Pre-trained Large Language Models Use Fourier Features to Compute Addition
Tianyi Zhou, Deqing Fu, Vatsal Sharan, Robin Jia
TL;DR
The paper reveals that pre-trained large language models compute addition not by memorization but through Fourier features embedded in hidden representations. It shows a division of labor where MLPs primarily approximate the magnitude using low-frequency components, while attention modules perform modular addition using high-frequency components, with both components ultimately summing to yield the correct result. Pre-training is shown to be crucial, as models trained from scratch lack these Fourier features unless pre-trained embeddings are provided; this inductive bias also transfers to in-context learning. The findings offer a mechanistic, frequency-domain view of arithmetic in Transformer models and suggest how pre-training shapes capabilities for algorithmic tasks, with implications for prompting and model design.
Abstract
Pre-trained large language models (LLMs) exhibit impressive mathematical reasoning capabilities, yet how they compute basic arithmetic, such as addition, remains unclear. This paper shows that pre-trained LLMs add numbers using Fourier features -- dimensions in the hidden state that represent numbers via a set of features sparse in the frequency domain.
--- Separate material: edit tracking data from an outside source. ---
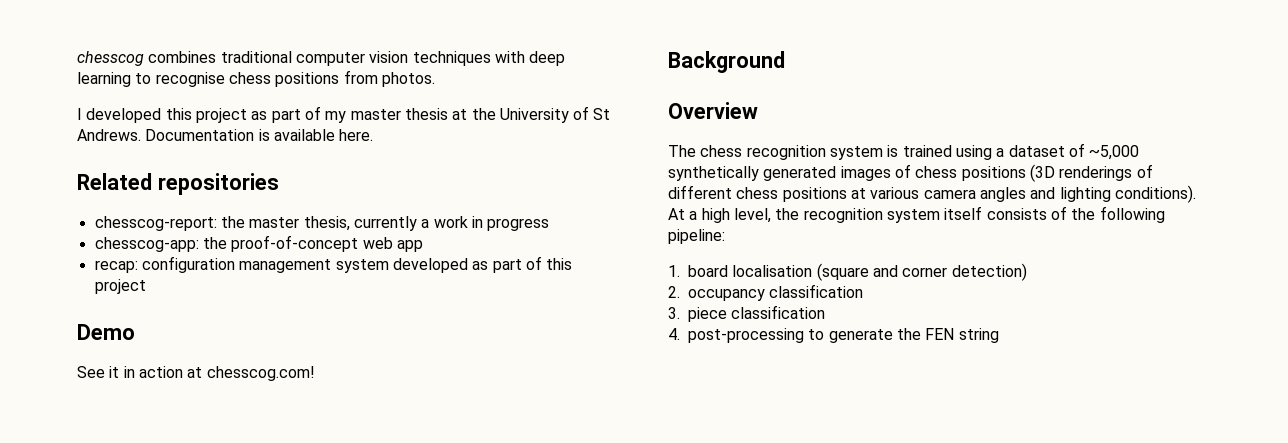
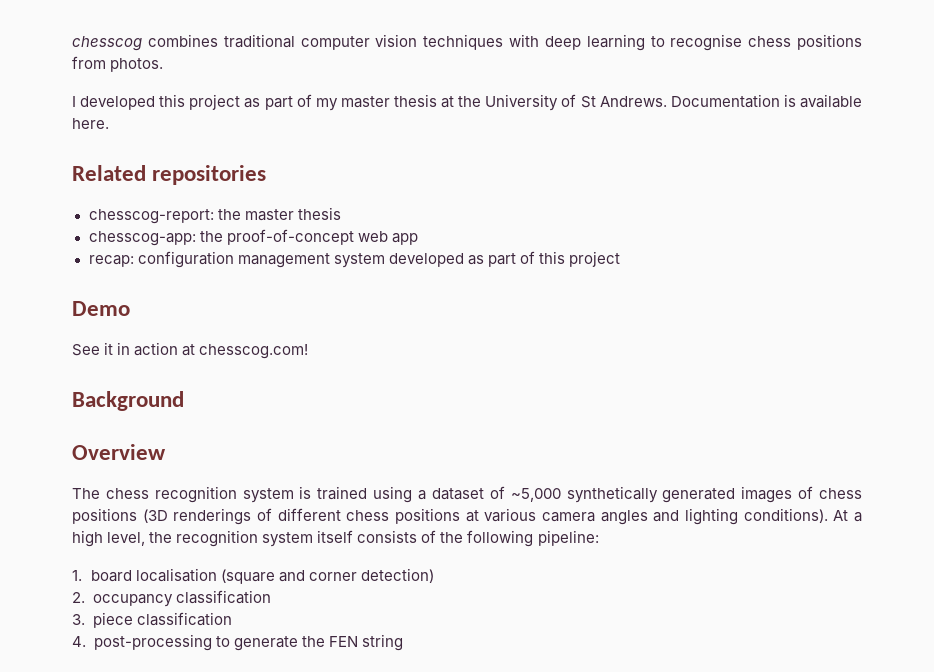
- chesscog-report: the master thesis, currently a work in progress
+ chesscog-report: the master thesis

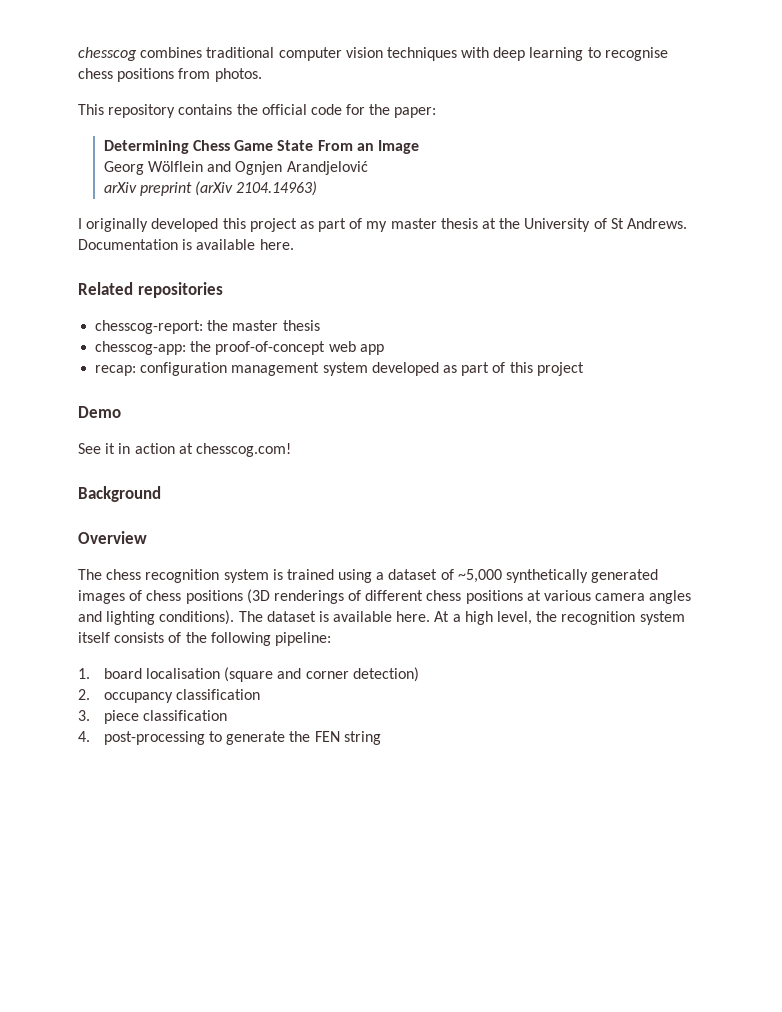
+ This repository contains the official code for the paper:
+ Determining Chess Game State From an Image
+ Georg Wölflein and Ognjen Arandjelović
+ arXiv preprint (arXiv 2104.14963)
- I developed this project as part of my master thesis at the University of St Andrews.
+ I originally developed this project as part of my master thesis at the University of St Andrews.
+ The dataset is available here.

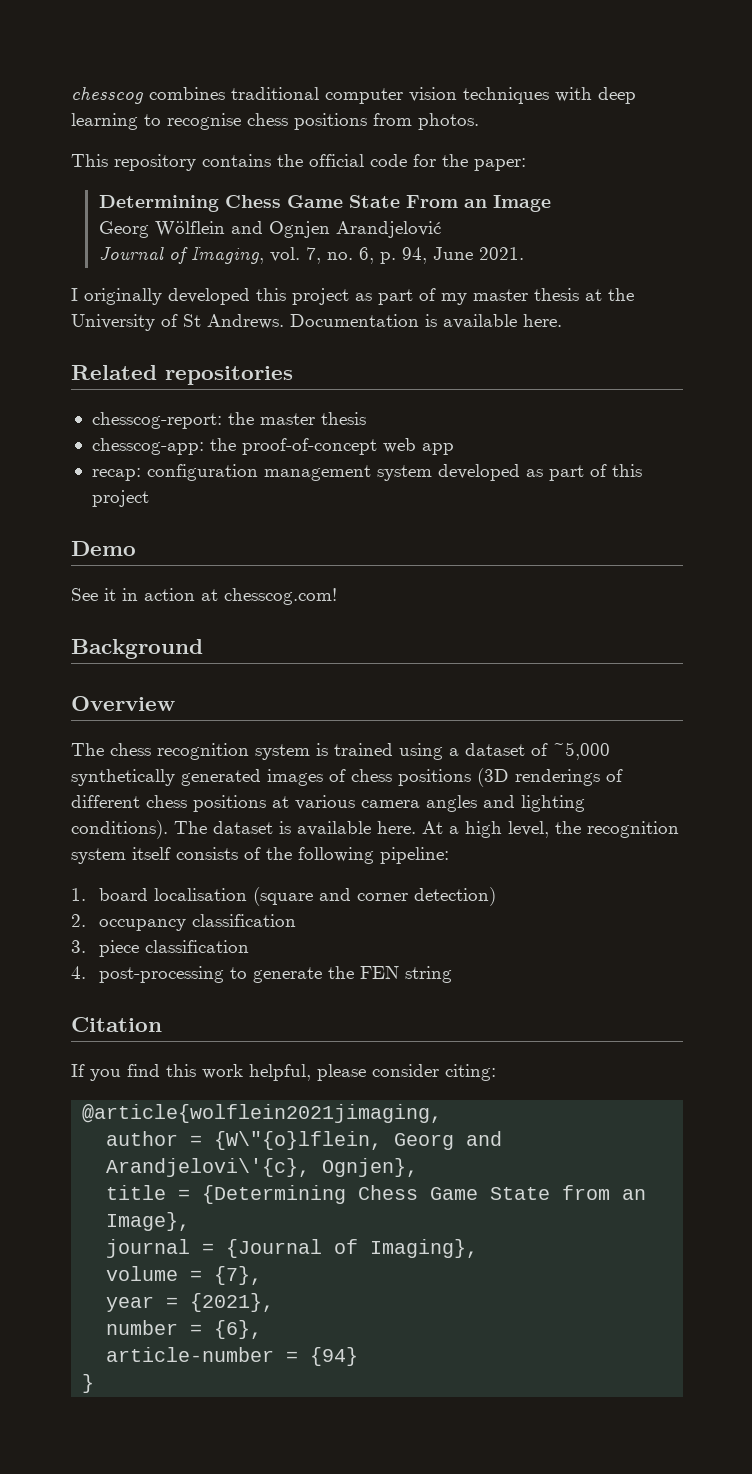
- arXiv preprint (arXiv 2104.14963)
+ Journal of Imaging, vol. 7, no. 6, p. 94, June 2021.
+ Citation
+ If you find this work helpful, please consider citing:
+ @article{wolflein2021jimaging,
+ author = {W\"{o}lflein, Georg and Arandjelovi\'{c}, Ognjen},
+ title = {Determining Chess Game State from an Image},
+ journal = {Journal of Imaging},
+ volume = {7},
+ year = {2021},
+ number = {6},
+ article-number = {94}
+ }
Within the model, MLP and attention layers use Fourier features in complementary ways: MLP layers primarily approximate the magnitude of the answer using low-frequency features, while attention layers primarily perform modular addition (e.g., computing whether the answer is even or odd) using high-frequency features. Pre-training is crucial for this mechanism: models trained from scratch to add numbers only exploit low-frequency features, leading to lower accuracy. Introducing pre-trained token embeddings to a randomly initialized model rescues its performance. Overall, our analysis demonstrates that appropriate pre-trained representations (e.g., Fourier features) can unlock the ability of Transformers to learn precise mechanisms for algorithmic tasks.